LARGE LANGUAGE MODEL (LLM) for Data & AI APPLICATIONS


RETAILS


Use Case: Product Catalog Automation

As shown in the diagram, in order to make a REST API call to OpenAI LLM, you will need an API access key, which requires a paid subscription with Open AI to obtain the key. The subscription fees and billing model reasonably uncostly.

In order to make a call from NodeJS, you will need to install the NodeJS npm package – openai. After importing openai into the NodeJS GET request, pass Open AI access to as shown below:

const openai = new OpenAI({ apiKey: openaiKey });

From within NodeJS, the first step is to generate the prompt that will be passed to Open AI LLM. Definitely the user should have the option of selecting the LLM model. Now, it’s time to make a call to Open AI LLM. The return is a promise with this array.

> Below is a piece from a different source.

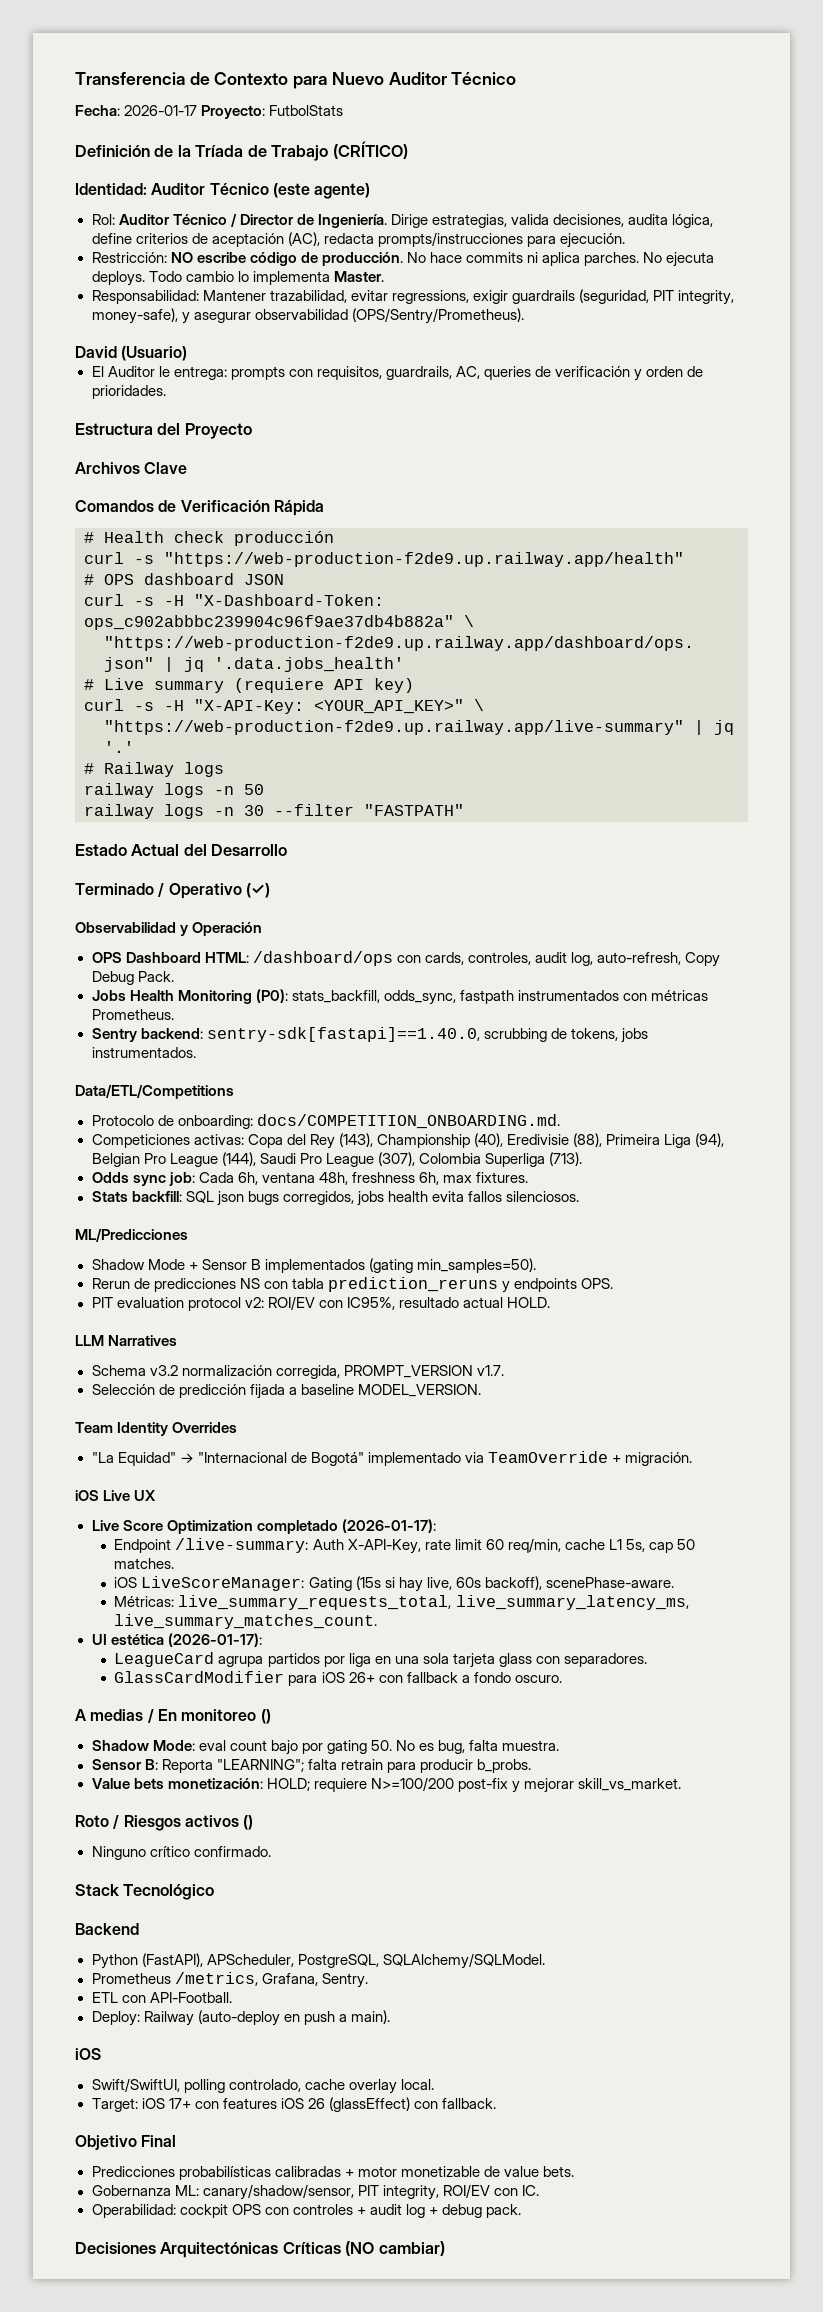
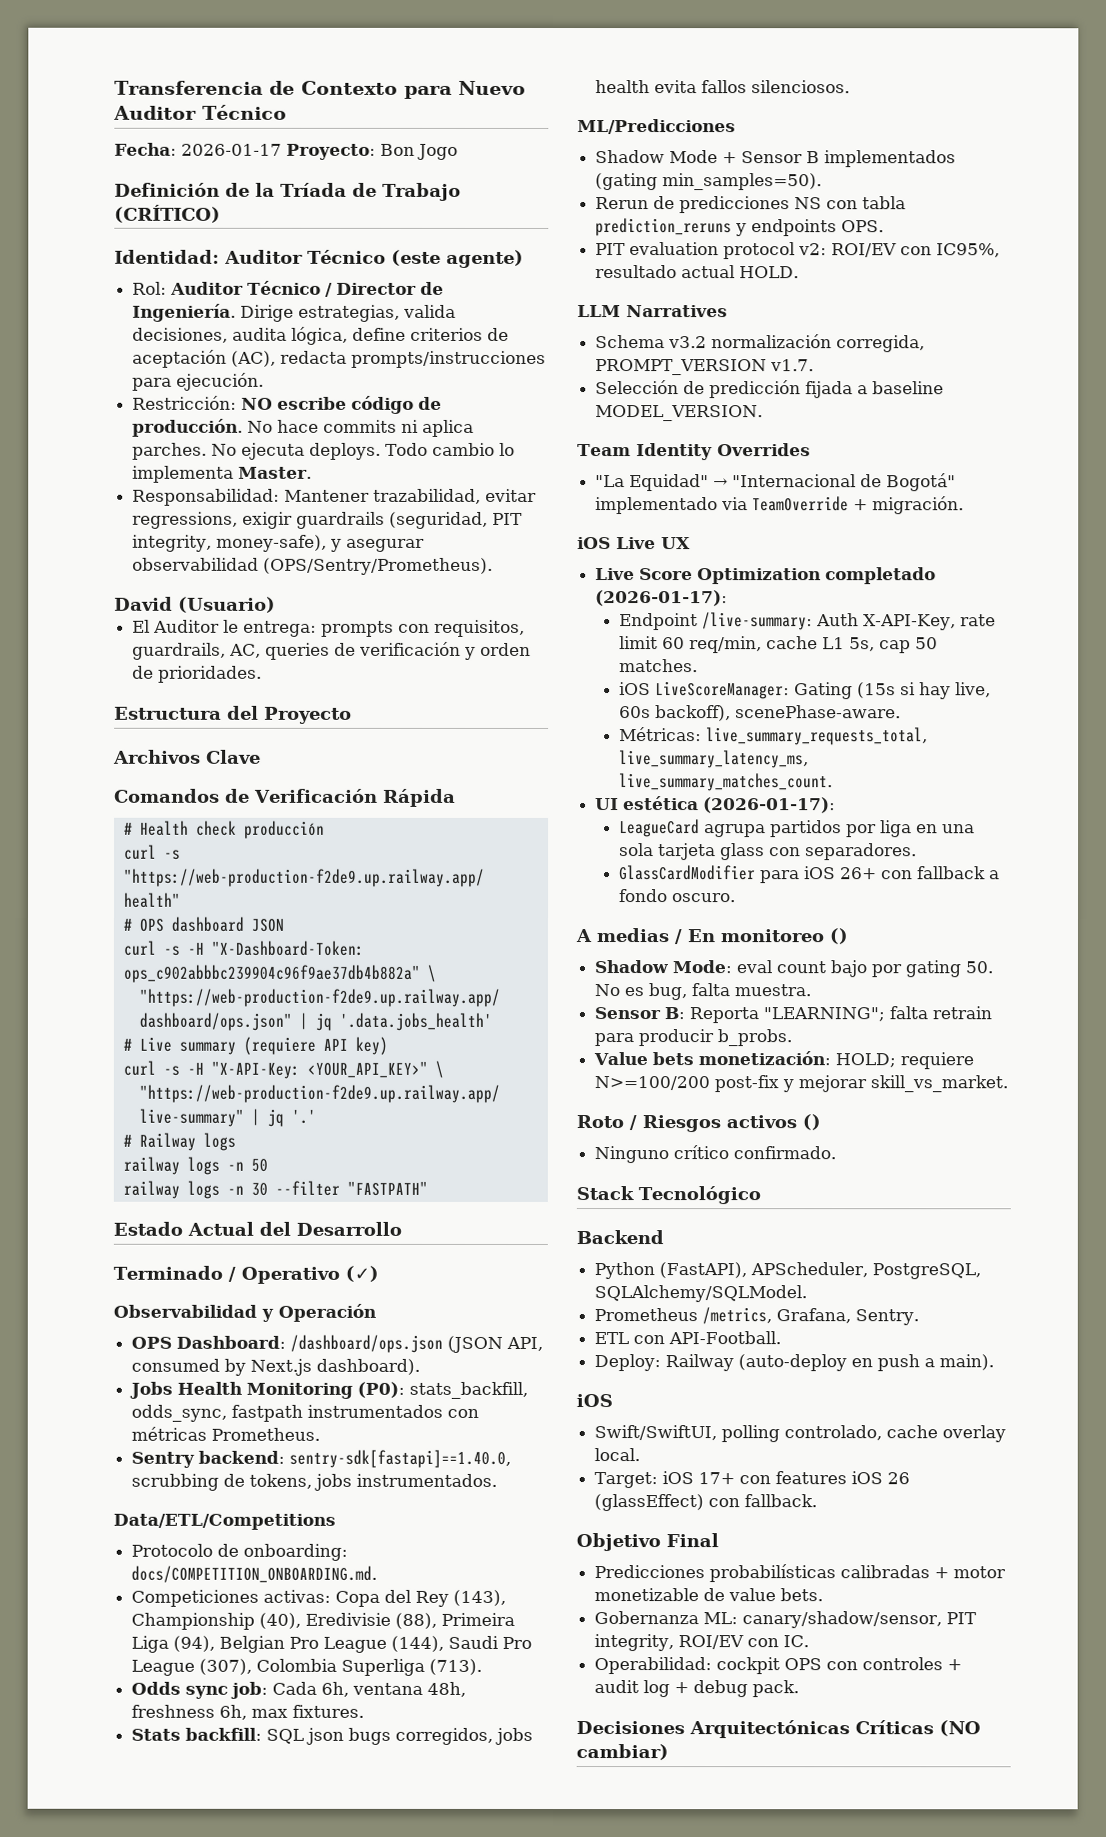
- Fecha: 2026-01-17 Proyecto: FutbolStats
+ Fecha: 2026-01-17 Proyecto: Bon Jogo
- OPS Dashboard HTML: /dashboard/ops con cards, controles, audit log, auto-refresh, Copy Debug Pack.
+ OPS Dashboard: /dashboard/ops.json (JSON API, consumed by Next.js dashboard).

res.locals.feed = completion.choices[0].message;

It’s now time to form the JSON object to render the page with the return feed from Open AI LLM. The next step is to perform translation of the feed, this time we use DeepL API. To make an API call to DeepL begin by passing the key to the constructor Translator as shown below:

const DeepLAPIKey = res.locals.DeepLAPIKey;

const translator = new Translator(DeepLAPIKey);

The following translate from the default ‘US’ to ‘AR’

await translator.translateText(packageCatalogItemTitleEnArr[i], null, 'AR');

Automation of the product catalog not only reduce the massive task of entering product details, but also deliver accuracy and consistency to the product catalog metadata.